REPUBLIKA.CO.ID, JAKARTA -- Mantan ketua Mahkamah Konstitusi (MK) Hamdan Zoelva mengapresiasi putusan dari lembaga yang pernah dipimpinnya terhadap Undang-Undang Nomor 11 Tahun 2020 tentang Cipta Kerja. Menurut dia, setidaknya ada tiga alasan mengapa omnibus law tersebut diputuskan inkonstitusional bersyarat.
Pertama adalah metode omnibus law yang digunakan untuk membentuk UU Cipta Kerja. Padahal, mekanisme tersebut tak diatur dalam Undang-Undang Nomor 12 Tahun 2011 tentang Pembentukan Peraturan Perundang-undangan (PPP).
"Ini menjadi persoalan dalam pandangan MK karena ada 78 undang-undang dengan jenis yang sangat berbeda-beda, yang banyak sekali aspek yang diatur dimasukkan dalam satu UU," ujar Hamdan dalam sebuah webinar yang dikutip, Senin (29/11).
Jika pemerintah ingin menggunakan metode omnibus law, seharusnya terlebih dahulu merevisi UU PPP. Mengingat ada 78 undang-undang yang dimasukkan dalam satu regulasi sapu jagat tersebut.
"Ini saya kira pesan penting pertama. Jadi, tidak bisa lagi omibus law ini dilakukan secara sangat luas yang kalau kita lihat dalam pertimbangan-pertimbangan itu menimbulkan banyak sekali persoalan," ujar Hamdan.

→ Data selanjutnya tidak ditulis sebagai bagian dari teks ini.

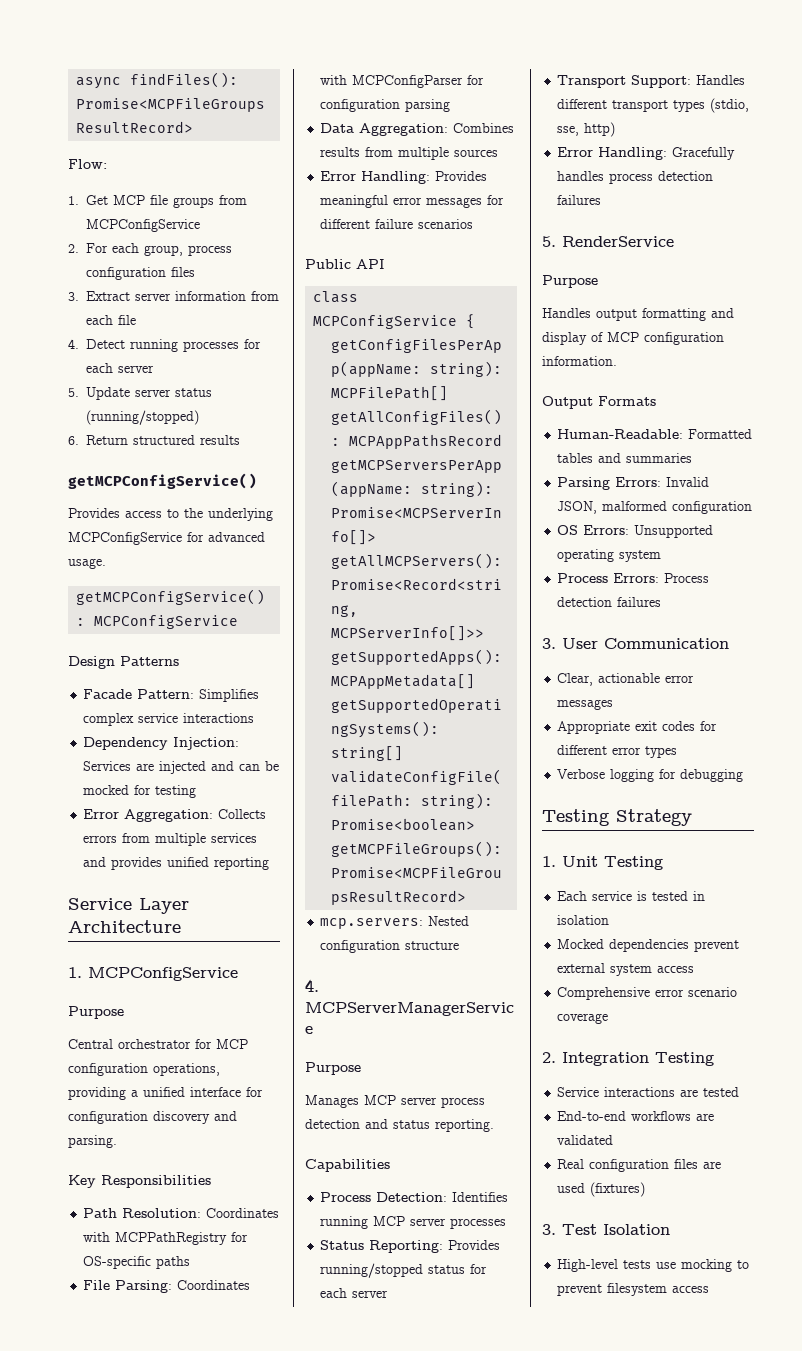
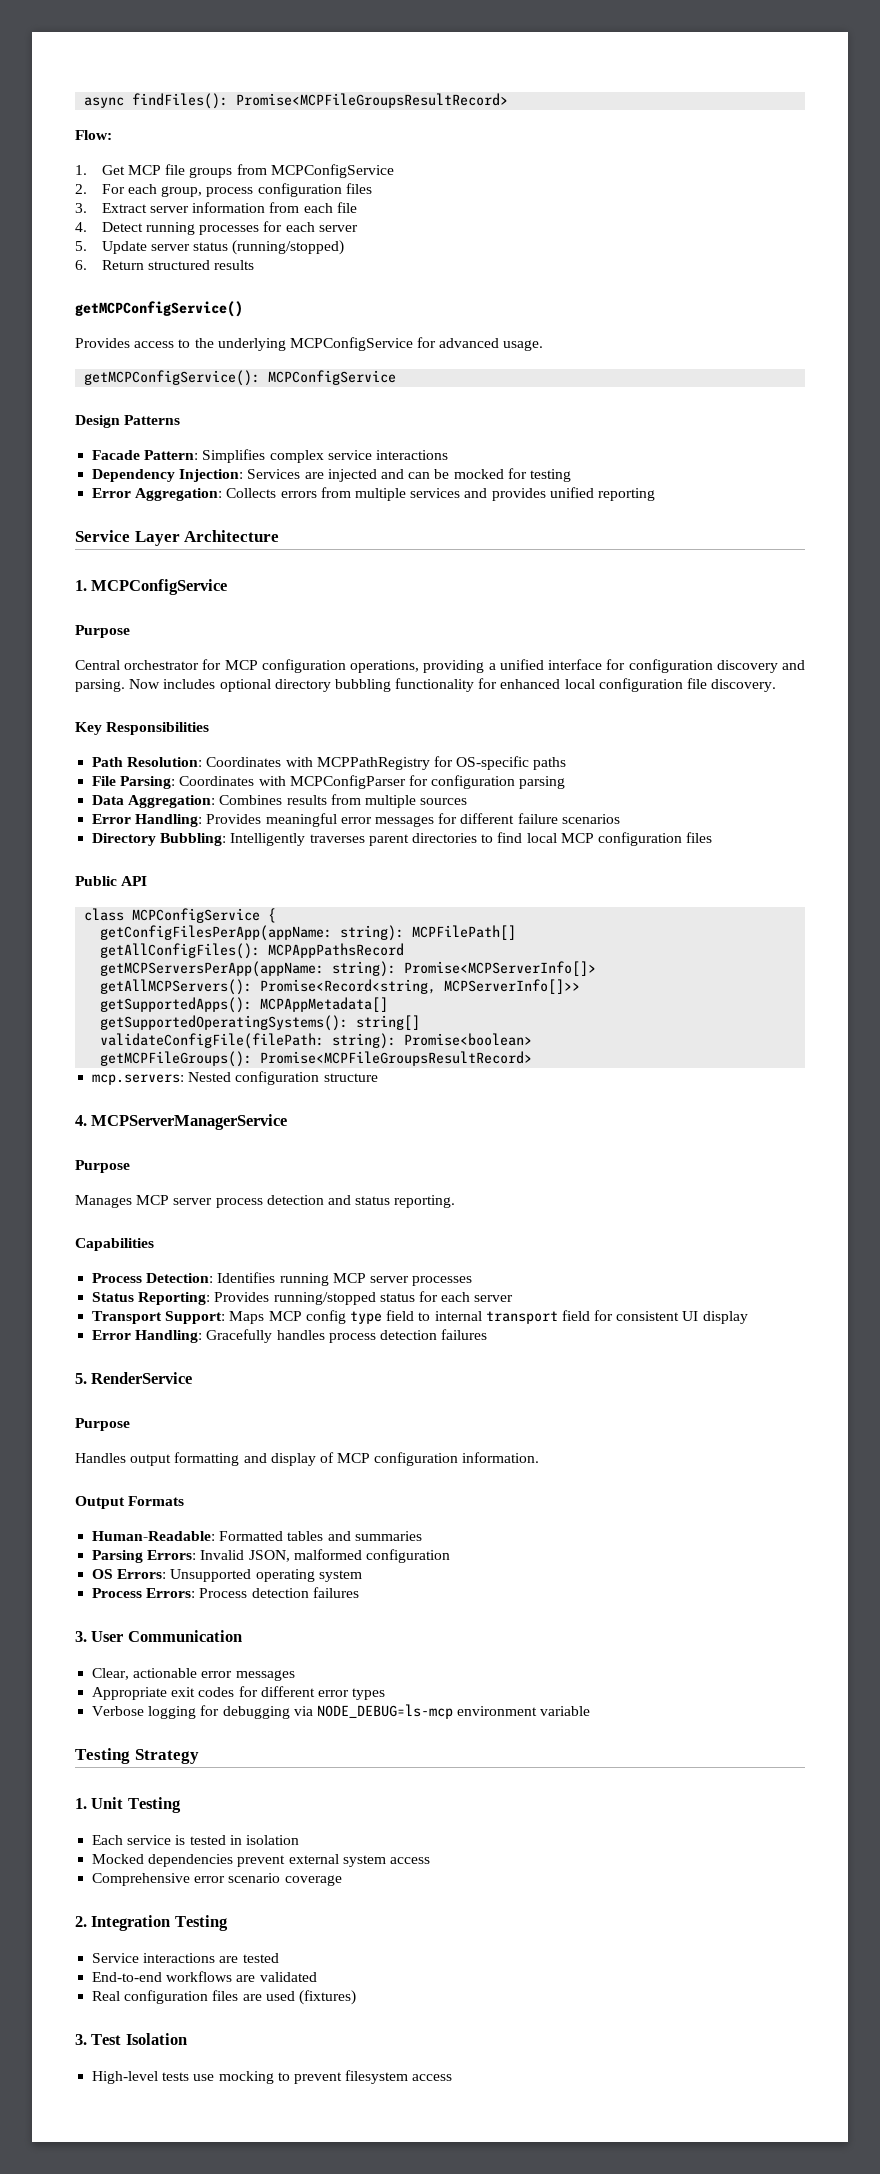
+ Now includes optional directory bubbling functionality for enhanced local configuration file discovery.
+ Directory Bubbling: Intelligently traverses parent directories to find local MCP configuration files
- Transport Support: Handles different transport types (stdio, sse, http)
+ Transport Support: Maps MCP config type field to internal transport field for consistent UI display
- Verbose logging for debugging
+ Verbose logging for debugging via NODE_DEBUG=ls-mcp environment variable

Alasan kedua adalah perubahan penulisan di beberapa substansi UU Cipta Kerja, pascapersetujuan bersama antara DPR dan presiden. Menurut dia, hal tersebut sangatlah fatal dalam pembentukan perundang-undangan.
Lazim jika MK memutus UU Cipta Kerja inkonstitusional bersyarat, mengingat pembahasannya mencakup 78 undang-undang dengan waktu yang sangat cepat. Sehingga kesalahan ketik masih terjadi seusai pengesahannya.
"Tidak gampang, tapi pembahasannya dilakukan secara cepat. Sehingga pasti banyak sekali hole dan kesalahannya yang tidak disadari karena ketidaktelitian, karena mau cepat tadi, maka MK menyorot secara khusus itu," ujar Hamdan.
Terakhir, UU Cipta Kerja dinilai bertentangan dengan asas pembentukan perundang-undangan, terutama pada asas keterbukaan dan partisipasi publik selama pembahasannya.
"Jadi, karena banyak begitu banyak, pembahasan begitu cepat, dan partisipasi publik yang kurang, yang minim, sehingga dengan tiga alasan secara kumulatif itulah UU CK ini dinyatakan cacat prosedur," ujar ketua MK periode 2013-2015 itu.